* [Data records]

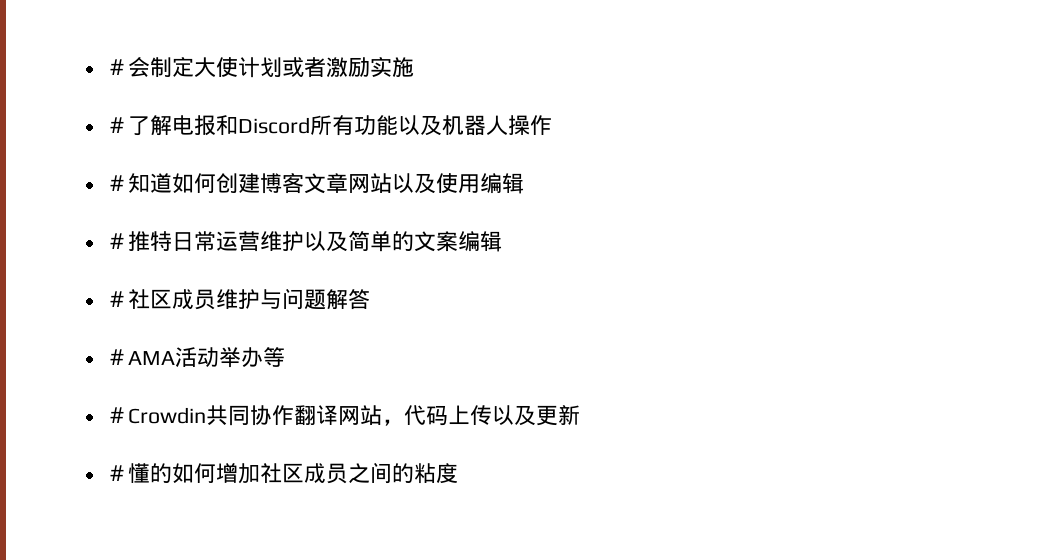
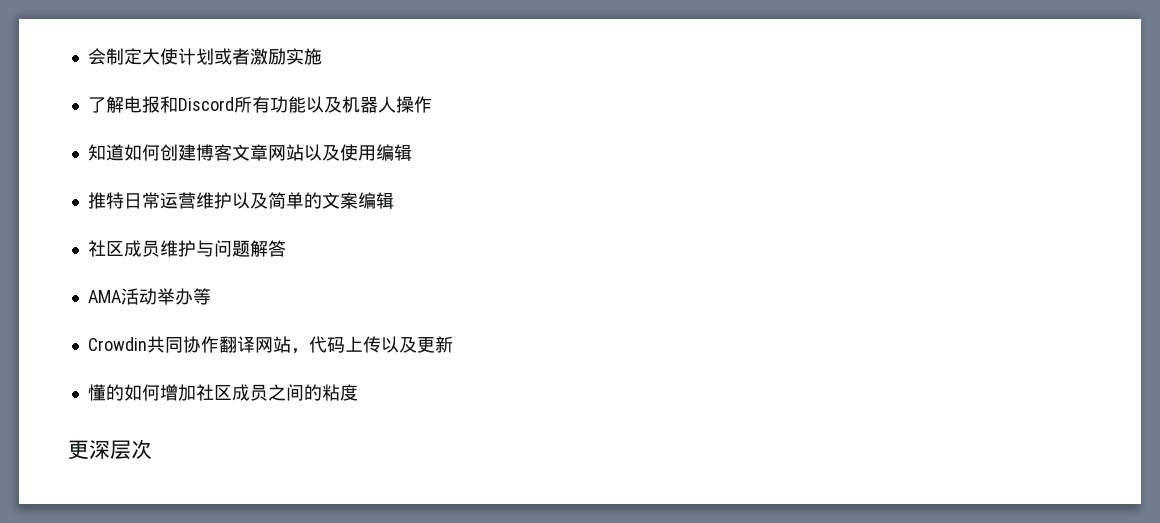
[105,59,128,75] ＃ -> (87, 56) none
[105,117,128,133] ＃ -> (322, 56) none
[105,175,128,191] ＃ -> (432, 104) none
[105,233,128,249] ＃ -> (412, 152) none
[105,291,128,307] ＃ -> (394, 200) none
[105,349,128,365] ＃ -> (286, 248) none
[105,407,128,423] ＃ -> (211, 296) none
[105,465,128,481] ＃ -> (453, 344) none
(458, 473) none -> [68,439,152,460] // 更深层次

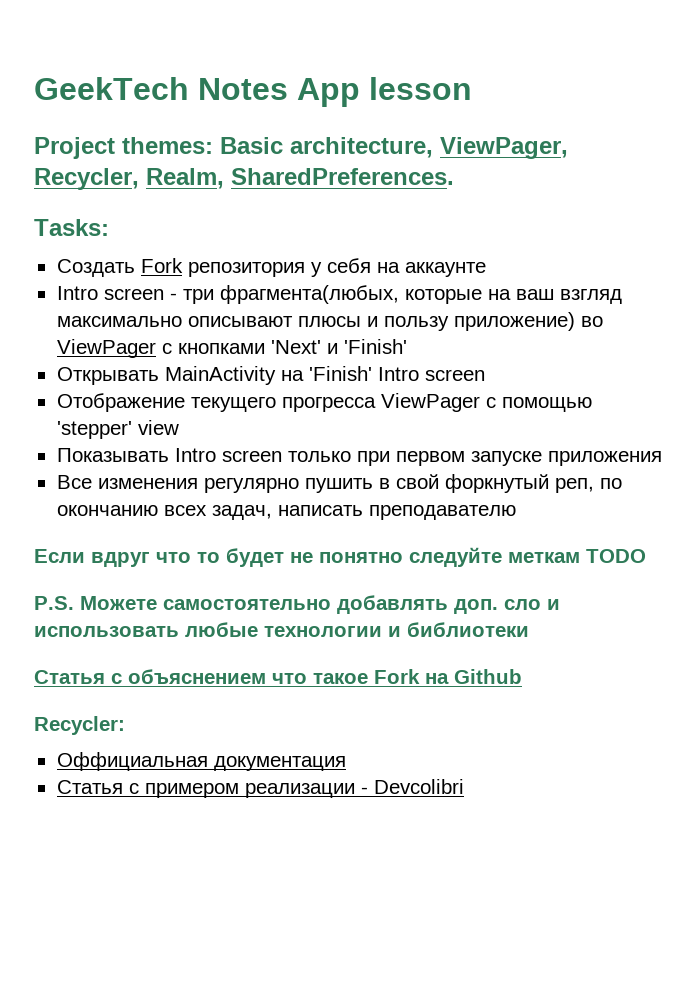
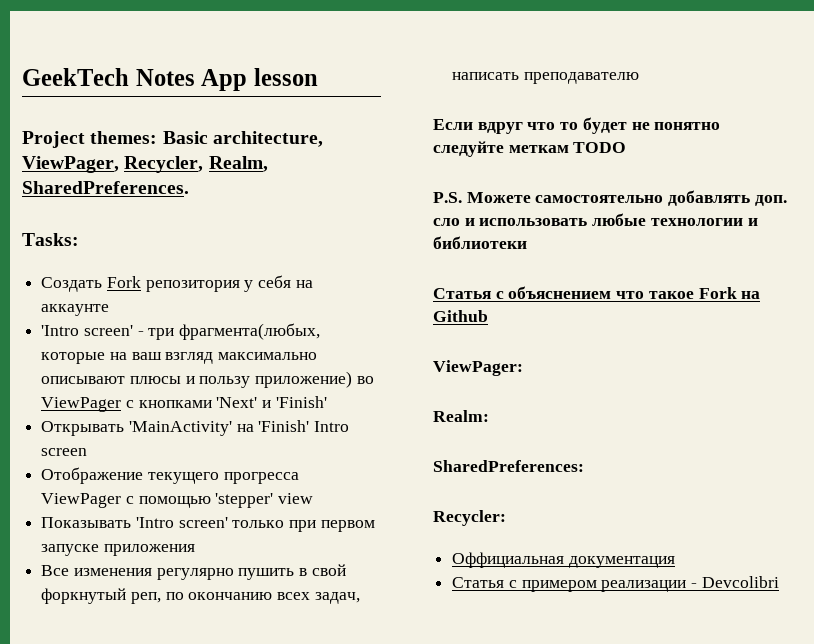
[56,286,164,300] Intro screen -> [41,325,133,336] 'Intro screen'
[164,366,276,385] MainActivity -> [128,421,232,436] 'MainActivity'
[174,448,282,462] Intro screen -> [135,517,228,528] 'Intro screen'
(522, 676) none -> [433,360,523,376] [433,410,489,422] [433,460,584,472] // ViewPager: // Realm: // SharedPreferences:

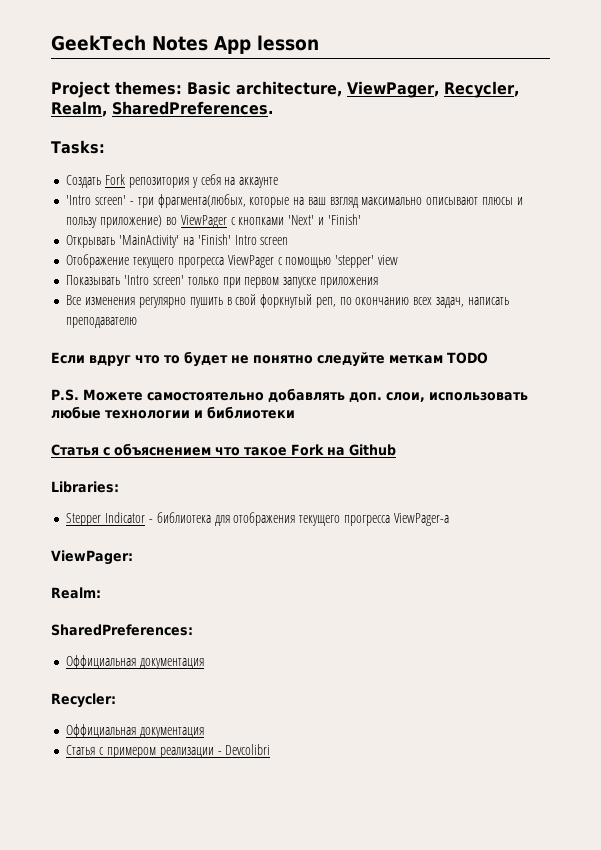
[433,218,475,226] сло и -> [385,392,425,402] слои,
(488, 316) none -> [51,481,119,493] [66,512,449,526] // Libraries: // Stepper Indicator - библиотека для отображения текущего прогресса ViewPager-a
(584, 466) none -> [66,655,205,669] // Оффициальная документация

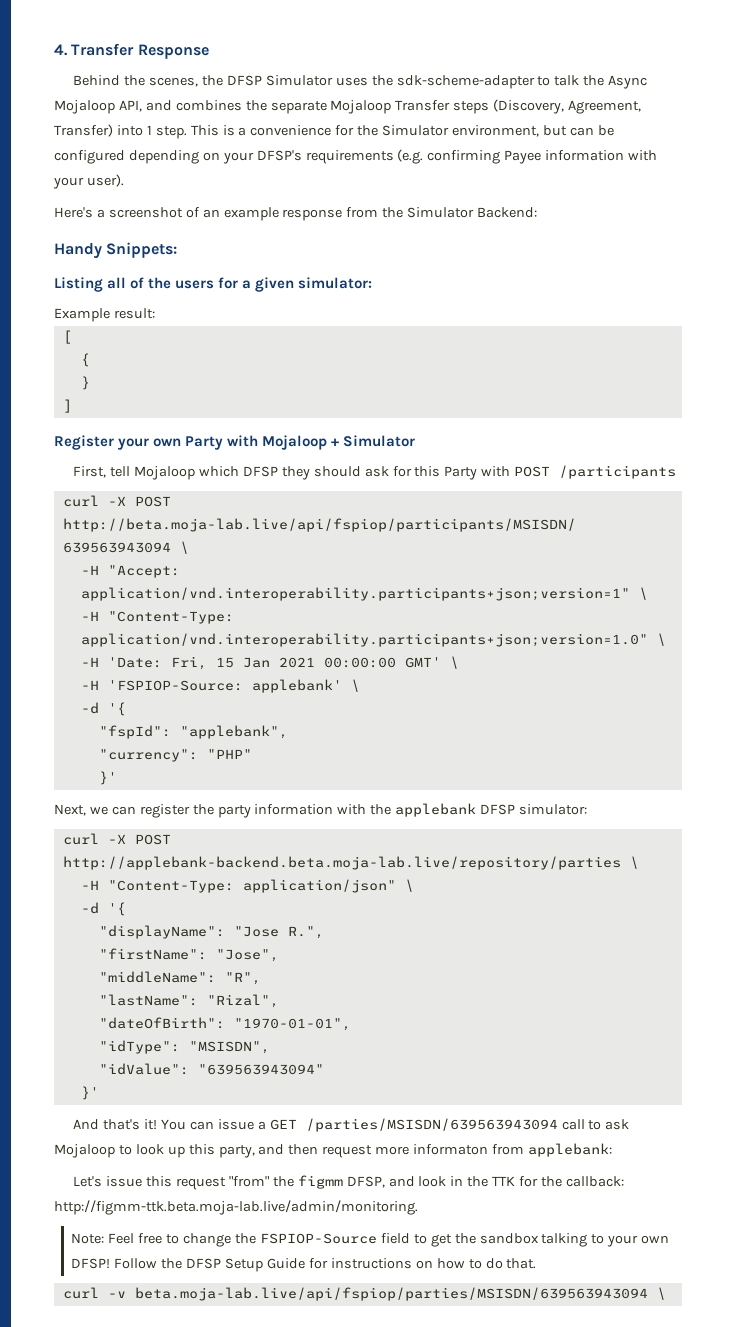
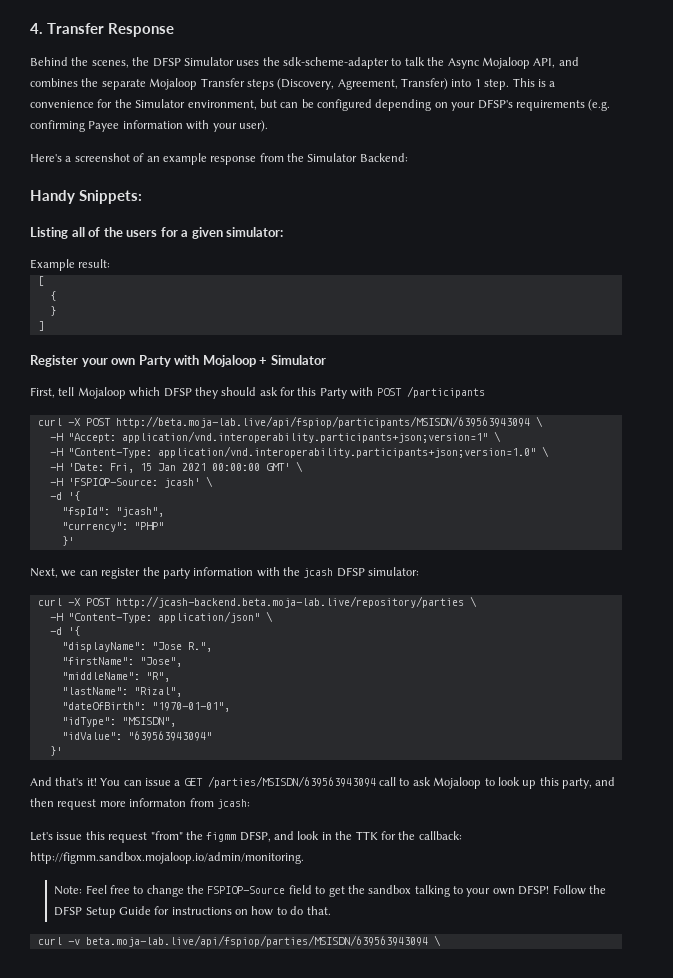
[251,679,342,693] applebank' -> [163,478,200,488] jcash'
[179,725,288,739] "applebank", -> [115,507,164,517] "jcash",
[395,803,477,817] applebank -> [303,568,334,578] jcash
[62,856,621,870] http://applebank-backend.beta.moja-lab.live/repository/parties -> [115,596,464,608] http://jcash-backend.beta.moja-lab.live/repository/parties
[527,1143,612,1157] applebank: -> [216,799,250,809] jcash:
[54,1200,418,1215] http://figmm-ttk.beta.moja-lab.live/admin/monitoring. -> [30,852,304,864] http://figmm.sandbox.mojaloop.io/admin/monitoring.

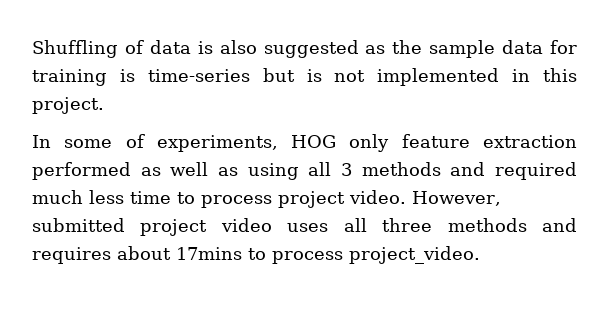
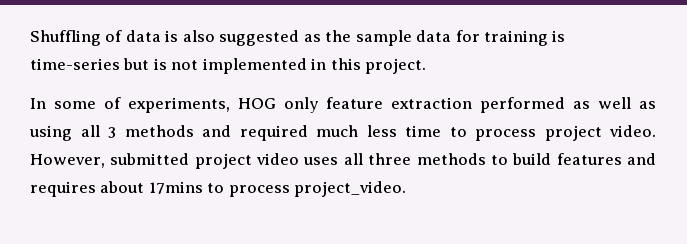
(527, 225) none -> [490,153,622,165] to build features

* [Work required] Leaving the pictures out, transcribe the entries above exactly as written.

* [Final answer]
[105,59,128,75] ＃ -> (87, 56) none
[105,117,128,133] ＃ -> (322, 56) none
[105,175,128,191] ＃ -> (432, 104) none
[105,233,128,249] ＃ -> (412, 152) none
[105,291,128,307] ＃ -> (394, 200) none
[105,349,128,365] ＃ -> (286, 248) none
[105,407,128,423] ＃ -> (211, 296) none
[105,465,128,481] ＃ -> (453, 344) none
(458, 473) none -> [68,439,152,460] // 更深层次

[56,286,164,300] Intro screen -> [41,325,133,336] 'Intro screen'
[164,366,276,385] MainActivity -> [128,421,232,436] 'MainActivity'
[174,448,282,462] Intro screen -> [135,517,228,528] 'Intro screen'
(522, 676) none -> [433,360,523,376] [433,410,489,422] [433,460,584,472] // ViewPager: // Realm: // SharedPreferences:

[433,218,475,226] сло и -> [385,392,425,402] слои,
(488, 316) none -> [51,481,119,493] [66,512,449,526] // Libraries: // Stepper Indicator - библиотека для отображения текущего прогресса ViewPager-a
(584, 466) none -> [66,655,205,669] // Оффициальная документация

[251,679,342,693] applebank' -> [163,478,200,488] jcash'
[179,725,288,739] "applebank", -> [115,507,164,517] "jcash",
[395,803,477,817] applebank -> [303,568,334,578] jcash
[62,856,621,870] http://applebank-backend.beta.moja-lab.live/repository/parties -> [115,596,464,608] http://jcash-backend.beta.moja-lab.live/repository/parties
[527,1143,612,1157] applebank: -> [216,799,250,809] jcash:
[54,1200,418,1215] http://figmm-ttk.beta.moja-lab.live/admin/monitoring. -> [30,852,304,864] http://figmm.sandbox.mojaloop.io/admin/monitoring.

(527, 225) none -> [490,153,622,165] to build features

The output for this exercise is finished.